Rolando Cordera Campos
El Financiero
27/02/2020
Debería ser evidente: sin Estado no hay promoción de la inversión ni ampliación de espacios de negocio y oportunidad, tampoco aspiración al desarrollo. Idea, la del desarrollo, que entre nosotros tampoco ha acabado de naturalizarse como un proceso de transformación de estructuras y formas de producir, de cambio social y de participación social efectiva y duradera. De ahí que en los últimos tiempos, que arrancaron después de las décadas perdidas de fines del siglo XX, la ONU y la CEPAL insistan en que el desarrollo es expansión de derechos y afirmación de ciudadanía.
Equidad, desarrollo y ciudadanía fue la tríada que Naciones Unidas propuso al despuntar el presente siglo, como pauta maestra para salir del hoyo recesivo a que nos llevó la crisis de la deuda y el consiguiente ajuste ortodoxo para pagarla. Después, al calor de una nueva crisis, esta sí global y a un punto de desencadenarse como otra gran depresión, se impuso la recesión planetaria y desde Santiago de Chile, la Comisión y su secretaria ejecutiva Alicia Bárcenas, proclamaron que había llegado la “hora de la igualdad” para este continente que algunos llaman perdido y otros “Extremo Occidente”.
Partir de otras premisas lleva a conclusiones distintas, pero sin riesgo a equivocación la mayoría de los mexicanos quiere buena ocupación, salarios remuneradores; una vida sin carencias en asuntos fundamentales: salud, alimentación, educación y techo; también, y en estos tiempos con mayor premura, seguridad pública y certeza jurídica. Eso es progreso y si le adjuntamos el sustantivo democracia, tendremos desarrollo.
Empero, poco de esto tienen los adultos que cruzaron la adolescencia en medio del vuelco estructural con el que se buscó implantar una economía abierta y de mercado. Hoy lamentamos los números de la economía que hablan de estancamiento y decaimiento, mientras las “condiciones críticas” de ocupación se tornan más graves y el desempleo abierto sale de su acecho.
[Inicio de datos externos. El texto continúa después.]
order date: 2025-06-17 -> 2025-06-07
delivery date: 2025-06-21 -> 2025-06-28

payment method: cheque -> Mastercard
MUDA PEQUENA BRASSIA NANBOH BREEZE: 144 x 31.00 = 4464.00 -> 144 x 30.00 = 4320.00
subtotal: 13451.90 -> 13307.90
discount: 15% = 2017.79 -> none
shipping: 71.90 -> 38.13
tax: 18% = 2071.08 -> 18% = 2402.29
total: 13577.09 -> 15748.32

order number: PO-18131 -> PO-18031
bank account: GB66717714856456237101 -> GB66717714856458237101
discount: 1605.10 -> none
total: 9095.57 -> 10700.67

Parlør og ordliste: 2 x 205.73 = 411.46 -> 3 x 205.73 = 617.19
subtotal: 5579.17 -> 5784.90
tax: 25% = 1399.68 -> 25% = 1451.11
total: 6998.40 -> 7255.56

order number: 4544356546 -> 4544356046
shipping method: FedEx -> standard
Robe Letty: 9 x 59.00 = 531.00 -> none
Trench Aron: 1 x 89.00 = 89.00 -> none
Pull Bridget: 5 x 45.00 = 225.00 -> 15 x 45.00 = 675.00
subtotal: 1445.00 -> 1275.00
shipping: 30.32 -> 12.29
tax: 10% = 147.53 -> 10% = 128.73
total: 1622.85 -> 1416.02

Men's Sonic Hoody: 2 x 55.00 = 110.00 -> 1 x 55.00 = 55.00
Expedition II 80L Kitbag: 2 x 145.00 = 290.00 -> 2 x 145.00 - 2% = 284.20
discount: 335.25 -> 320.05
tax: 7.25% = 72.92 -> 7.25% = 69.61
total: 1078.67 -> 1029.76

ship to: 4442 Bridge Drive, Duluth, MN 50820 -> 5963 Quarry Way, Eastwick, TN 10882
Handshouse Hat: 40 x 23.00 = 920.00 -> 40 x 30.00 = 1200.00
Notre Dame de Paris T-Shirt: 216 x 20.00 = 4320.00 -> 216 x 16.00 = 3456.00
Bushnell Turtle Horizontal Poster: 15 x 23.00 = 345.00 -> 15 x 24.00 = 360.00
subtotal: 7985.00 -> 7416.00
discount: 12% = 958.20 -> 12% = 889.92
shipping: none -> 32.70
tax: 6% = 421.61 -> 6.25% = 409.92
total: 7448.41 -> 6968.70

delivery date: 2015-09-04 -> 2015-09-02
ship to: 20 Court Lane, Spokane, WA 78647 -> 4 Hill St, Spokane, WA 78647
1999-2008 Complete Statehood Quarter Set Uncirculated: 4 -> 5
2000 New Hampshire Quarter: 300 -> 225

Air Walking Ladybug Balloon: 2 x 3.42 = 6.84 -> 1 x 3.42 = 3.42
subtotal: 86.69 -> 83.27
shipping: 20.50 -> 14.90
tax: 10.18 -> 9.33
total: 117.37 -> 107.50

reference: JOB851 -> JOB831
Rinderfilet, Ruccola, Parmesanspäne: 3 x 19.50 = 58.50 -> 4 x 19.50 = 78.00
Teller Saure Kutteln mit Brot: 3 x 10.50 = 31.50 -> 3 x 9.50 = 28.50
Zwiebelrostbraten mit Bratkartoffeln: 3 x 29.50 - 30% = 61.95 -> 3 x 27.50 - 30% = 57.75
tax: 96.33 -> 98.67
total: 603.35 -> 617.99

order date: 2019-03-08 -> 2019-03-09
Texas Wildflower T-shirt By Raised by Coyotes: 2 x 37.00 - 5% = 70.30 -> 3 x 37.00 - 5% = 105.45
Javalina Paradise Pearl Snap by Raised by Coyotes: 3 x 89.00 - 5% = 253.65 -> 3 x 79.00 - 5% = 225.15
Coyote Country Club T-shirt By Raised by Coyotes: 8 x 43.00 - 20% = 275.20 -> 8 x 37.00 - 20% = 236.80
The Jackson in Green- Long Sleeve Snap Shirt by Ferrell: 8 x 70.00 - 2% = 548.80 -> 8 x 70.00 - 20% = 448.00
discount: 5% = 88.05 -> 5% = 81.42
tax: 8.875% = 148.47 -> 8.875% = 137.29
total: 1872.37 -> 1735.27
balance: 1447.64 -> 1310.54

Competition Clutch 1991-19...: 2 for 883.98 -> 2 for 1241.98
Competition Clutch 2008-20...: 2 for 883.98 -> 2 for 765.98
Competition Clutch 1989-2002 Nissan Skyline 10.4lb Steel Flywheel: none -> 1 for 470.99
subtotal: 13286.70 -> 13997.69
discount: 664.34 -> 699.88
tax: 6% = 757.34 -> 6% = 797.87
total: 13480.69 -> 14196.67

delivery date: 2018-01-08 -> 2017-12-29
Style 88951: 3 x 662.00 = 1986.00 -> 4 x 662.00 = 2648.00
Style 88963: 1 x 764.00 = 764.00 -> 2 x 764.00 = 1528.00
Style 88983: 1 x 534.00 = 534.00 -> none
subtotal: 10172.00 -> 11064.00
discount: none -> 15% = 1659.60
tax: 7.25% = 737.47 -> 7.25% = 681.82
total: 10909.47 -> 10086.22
Los ingresos más bajos han crecido gracias a una nueva política de salario mínimo reivindicatoria, pero para una sociedad adulta rumbo a la vejez y eminentemente urbana eso es insuficiente. De aquí la insistencia de regresarle al Estado su lugar en el concierto de los esfuerzos para reencauzar un nuevo curso de desarrollo.
Un Estado “desarrollador”, como lo llaman José Romero y otros colegas (Estado desarrollador. Casos exitosos y lecciones para México, México, El Colegio de México, 2019), es indispensable para restablecer la justicia social dañada, pero también para fincar las bases materiales, institucionales y productivas de un nuevo curso. Sin industria no hay marcha que dure y sin innovación es muy poco lo que se puede hacer en un mundo de cambios técnicos imparables.
La Agenda 2030 de la ONU, de nuevo reconocida este miércoles como parte de las responsabilidades mexicanas, no pasará del mero evento protocolario si no se dan los pasos necesarios hacia un Estado robusto en lo fiscal y lo institucional. Seguir dando vueltas a la reforma tributaria necesaria es renunciar a la reforma hacendaria y con ello a la tarea de gobernar.
Para superar la pobreza y abatir la desigualdad, así como para encarar el cambio climático y proteger la naturaleza, no hay más camino que la organización política de la sociedad. Y eso tiene que fincarse, en nuestro caso, en una organización estatal ágil y fiscalmente solvente.
A México le urge un Estado rico para dejar de ser pobres. Desarrollismo y sustentabilidad deben ser vistos como inseparables. Sólo así dejaremos esta lamentable economía política de la pequeñez en que nos metimos.